Я его не слушала и продолжала ныть:
- Не то, что сейчас. Посредственный инженер с посредственной зарплатой, перебираю никому не нужные бумажки!
- Выслушай меня! - Дима схватил мою руку. - Ты сделала неправильные выводы! Изменились обстоятельства, изменилась и ты. Планы мира поменялись, вот тебе судьбу и изменили!
- А зачем тогда мне напомнили о той, несбывшейся?
- Может быть, чтобы ты стала чуточку смелее и что-то осознала?
- Что? Что я должна осознать? Что Рок и Господь Бог заключили сделку, изломали мою судьбу, а в компенсацию оставили мне ловкие пальцы и талант шить и вышивать? А теперь еще и показали, что могло бы быть!  - я уже кричала. Я не понимала, почему Дима упорно оправдывает высшие силы. Ведь всякому понятно, что они крепко меня обидели.
- Остынь и все обдумай, - спокойно сказал мне муж и ушел заваривать чай. Так он всегда делает, когда мы ругаемся.
Я не собиралась ничего обдумывать. Все и так было ясно.
Маме я ничего не стала рассказывать. Зачем ее расстраивать. Она привыкла ко мне новой, а ту, совсем маленькую девочку, возможно уже и не помнит. Хотела бы и я о ней, то есть о себе, забыть.
Прошло несколько месяцев. Я не переставала себя жалеть, все также боялась любого чиха судьбы и ненавидела свою работу. Наверное, в моей голове все-таки шел какой-то мыслительный процесс. Мысли крутились, варились, смешивались, чтобы в один прекрасный день до меня дошло: Дима был прав. Не сломанная, просто измененная судьба. Так я и сказала мужу.

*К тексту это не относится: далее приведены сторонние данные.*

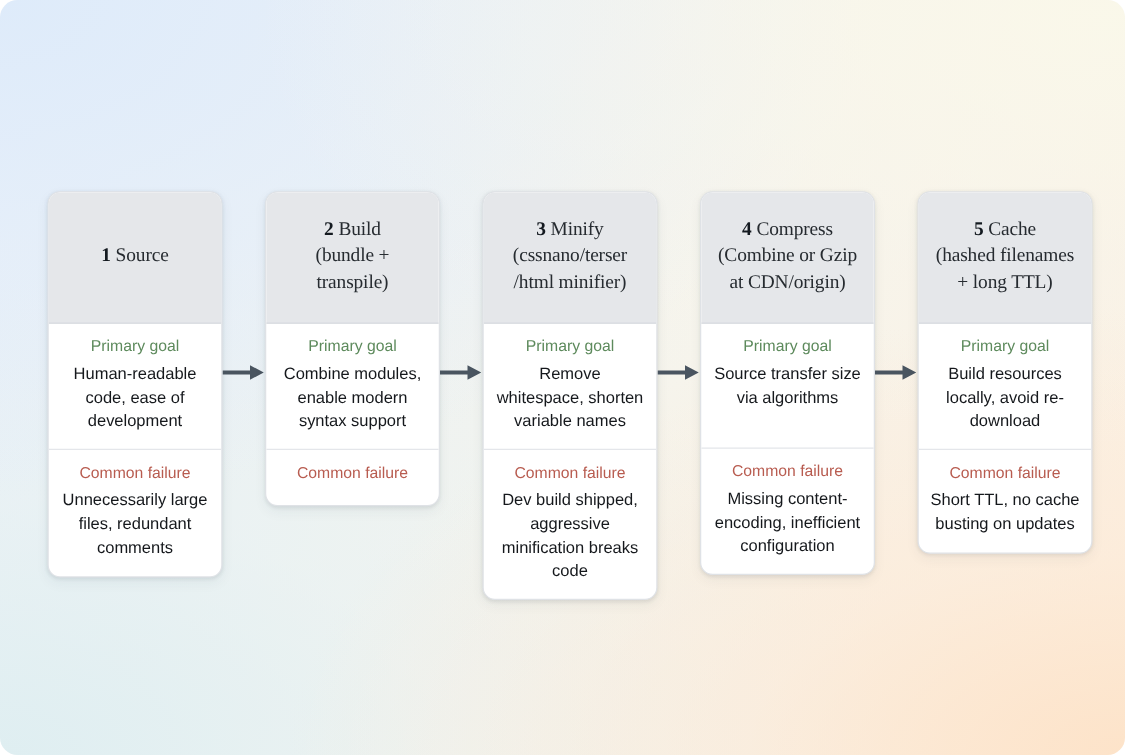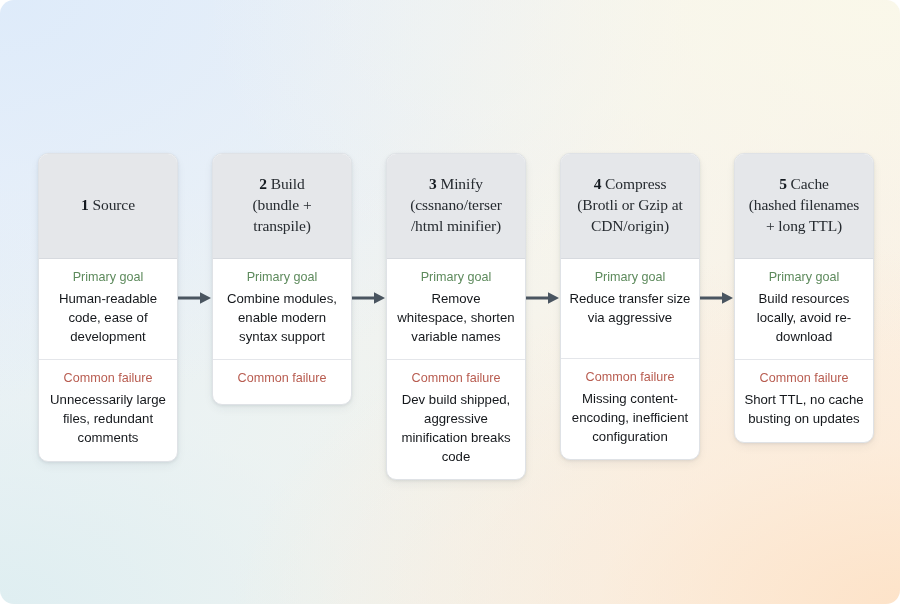--- a/index.html
+++ b/index.html
@@ -188,7 +188,7 @@
         <div class="card-title">
           <span class="num">4</span>
           <span>Compress</span><br>
-          <span>(Brotli or Gzip at CDN/origin)</span>
+          <span>(Combine or Gzip at CDN/origin)</span>
         </div>
       </div>
       <div class="section goal">

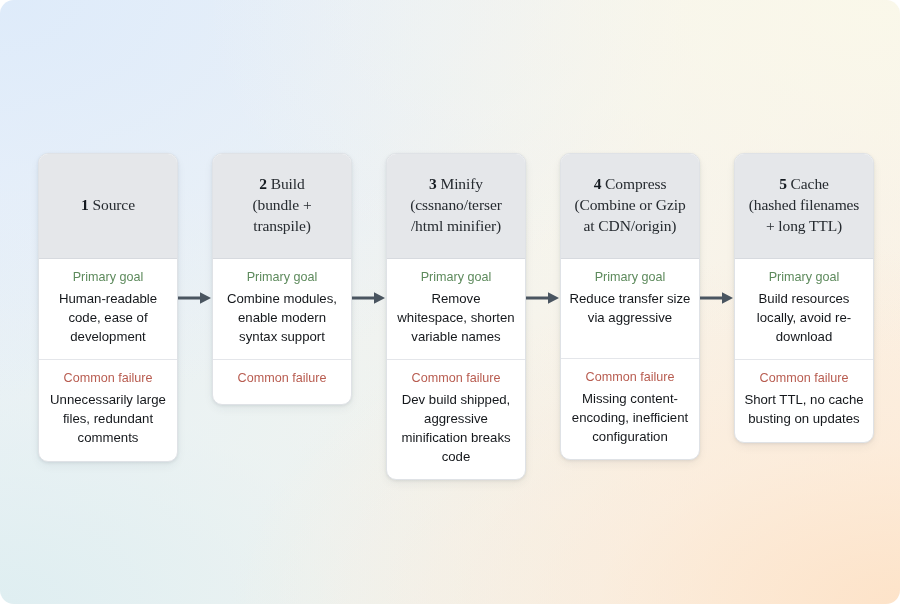--- a/index.html
+++ b/index.html
@@ -193,7 +193,7 @@
       </div>
       <div class="section goal">
         <div class="section-label">Primary goal</div>
-        <div class="section-text">Reduce transfer size via aggressive</div>
+        <div class="section-text">Source transfer size via algorithms</div>
       </div>
       <div class="section failure">
         <div class="section-label">Common failure</div>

- И что теперь? - осторожно спросил Дима. - Ты же не собираешься... - он не договорил.
- Жить той, показанной мне жизнью? Нет, конечно! Кто меня в мои сорок пять возьмет в медицинский, да и вида крови я все же боюсь. Нет, любимый. Той жизни не суждено быть. А вот что делать с этой, вот вопрос.
- И какой ответ?
- Хотела бы я знать! Знаешь, меня не отпускает это видение: я стою около операционного стола и что-то там делаю, вяжу узлы, чувствую пальцами, вижу пальцами! Мне кажется, это очень важно! Это подсказка! Моя судьба в моих пальцах. Забавно звучит, правда?
- Правда, - улыбнулся Дима и поцеловал мои руки.
На следующий день я купила бисер, ткань, нитки и иглы, а также написала заявление по собственному желанию. На работе меня никто не удерживал и не отговаривал, в конце концов я всего лишь весьма посредственный инженер, хоть и с талантливыми, чуткими пальцами. И я собиралась исправить свою судьбу. Вышить ее прекрасными цветами и птицами, раскрасить жизнь яркими красками. Возможно тогда ко мне вернется храбрость, и я наконец-то осознаю, что та отважная девочка, была мной. Просто что-то изменилось в мире, а вместе с ним и моя судьба. Теперь я знаю, что такое бывает.